* _How to complete this task_:
Copy exactly the lines of the records below, starting at the line that contains "media in a floating window" and continuing through the last line, both included; omit any pictures.

Revision comparison data:
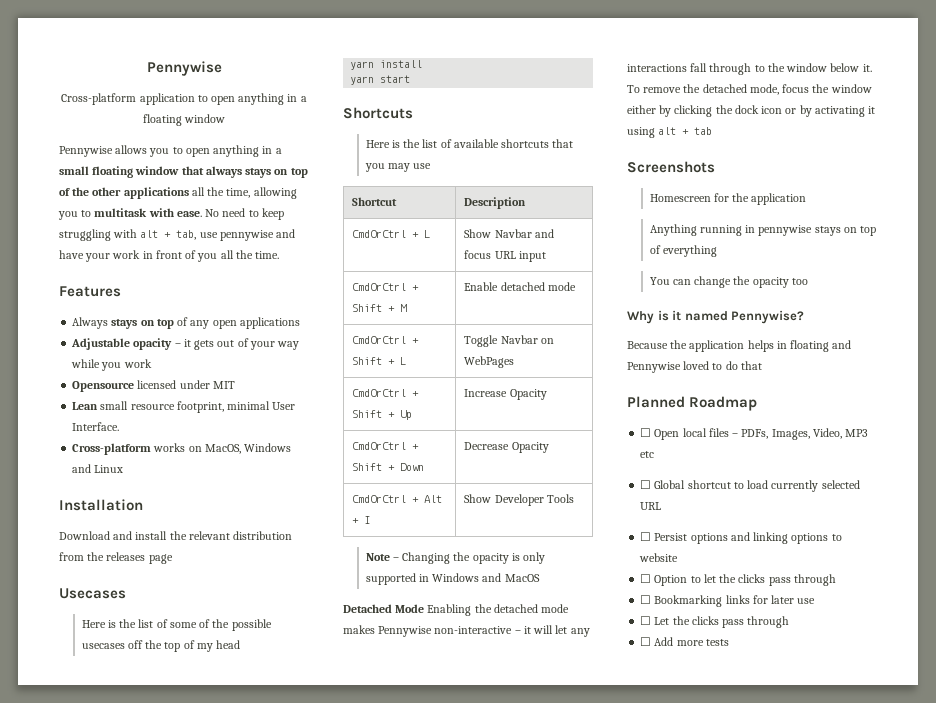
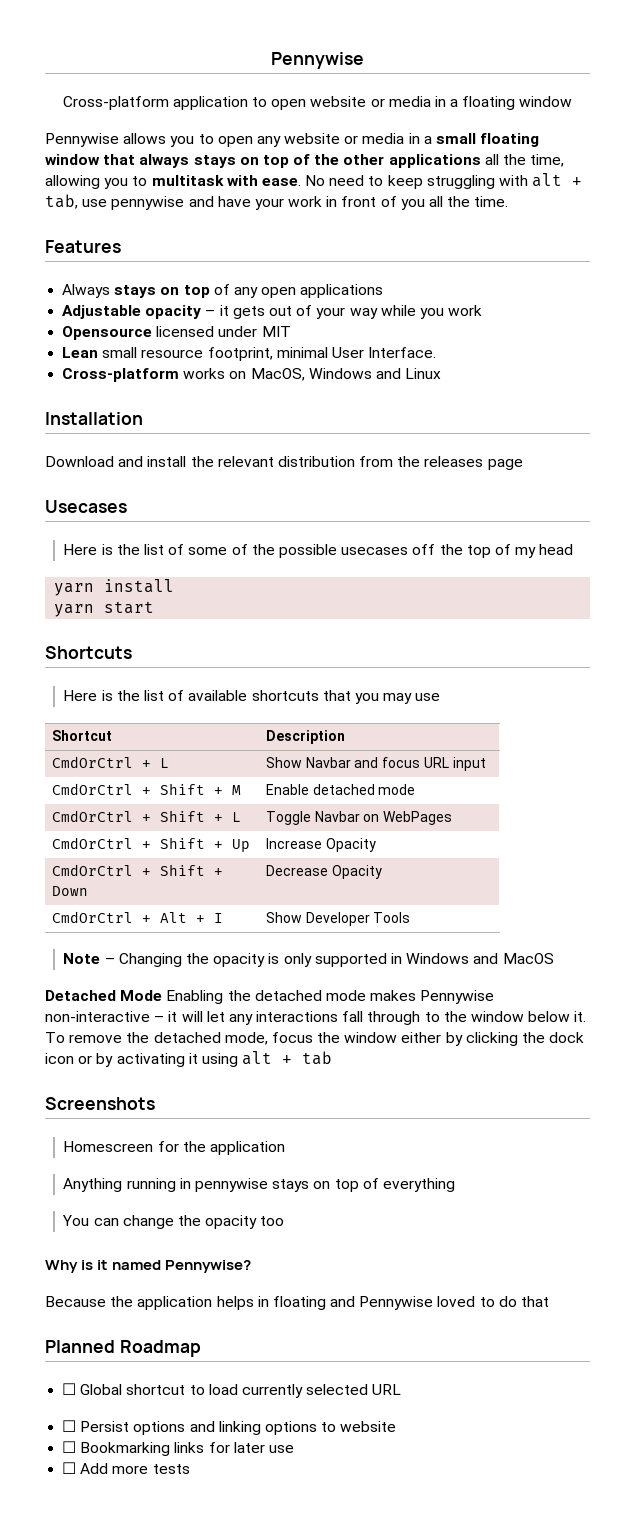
- Cross-platform application to open anything in a floating window
+ Cross-platform application to open website or media in a floating window
- Pennywise allows you to open anything in a small floating window that always stays on top of the other applications all the time, allowing you to multitask with ease.
+ Pennywise allows you to open any website or media in a small floating window that always stays on top of the other applications all the time, allowing you to multitask with ease.
- ☐ Open local files – PDFs, Images, Video, MP3 etc
- ☐ Option to let the clicks pass through
- ☐ Let the clicks pass through

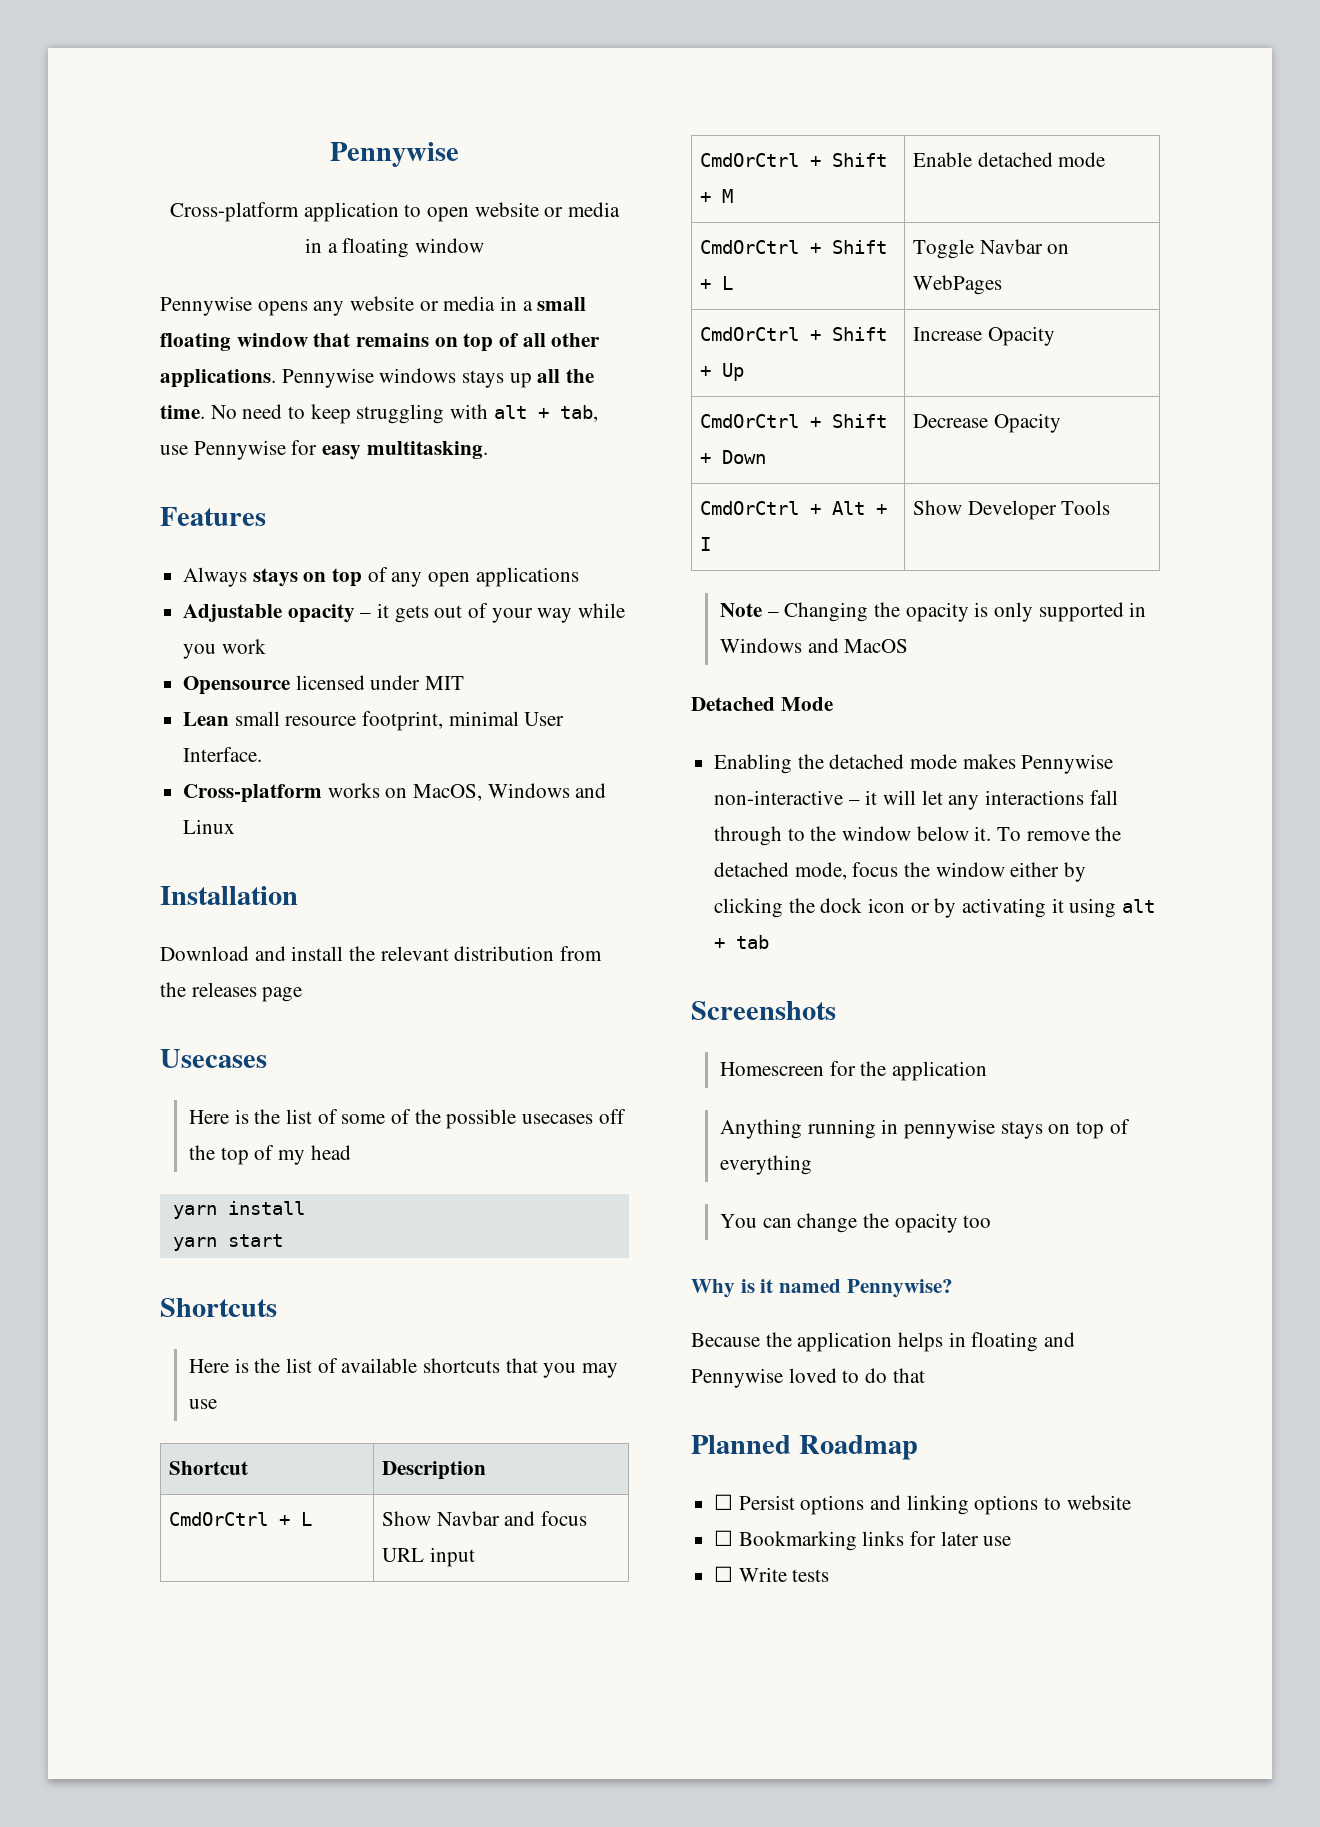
- Pennywise allows you to open any website or media in a small floating window that always stays on top of the other applications all the time, allowing you to multitask with ease.
+ Pennywise opens any website or media in a small floating window that remains on top of all other applications. Pennywise windows stays up all the time.
- No need to keep struggling with alt + tab, use pennywise and have your work in front of you all the time.
+ No need to keep struggling with alt + tab, use Pennywise for easy multitasking.
- Detached Mode Enabling the detached mode makes Pennywise non-interactive – it will let any interactions fall through to the window below it.
+ Detached Mode
+ Enabling the detached mode makes Pennywise non-interactive – it will let any interactions fall through to the window below it.
- ☐ Global shortcut to load currently selected URL
- ☐ Add more tests
+ ☐ Write tests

* _Response area_:
+ Cross-platform application to open website or media in a floating window
- Pennywise allows you to open anything in a small floating window that always stays on top of the other applications all the time, allowing you to multitask with ease.
+ Pennywise allows you to open any website or media in a small floating window that always stays on top of the other applications all the time, allowing you to multitask with ease.
- ☐ Open local files – PDFs, Images, Video, MP3 etc
- ☐ Option to let the clicks pass through
- ☐ Let the clicks pass through

- Pennywise allows you to open any website or media in a small floating window that always stays on top of the other applications all the time, allowing you to multitask with ease.
+ Pennywise opens any website or media in a small floating window that remains on top of all other applications. Pennywise windows stays up all the time.
- No need to keep struggling with alt + tab, use pennywise and have your work in front of you all the time.
+ No need to keep struggling with alt + tab, use Pennywise for easy multitasking.
- Detached Mode Enabling the detached mode makes Pennywise non-interactive – it will let any interactions fall through to the window below it.
+ Detached Mode
+ Enabling the detached mode makes Pennywise non-interactive – it will let any interactions fall through to the window below it.
- ☐ Global shortcut to load currently selected URL
- ☐ Add more tests
+ ☐ Write tests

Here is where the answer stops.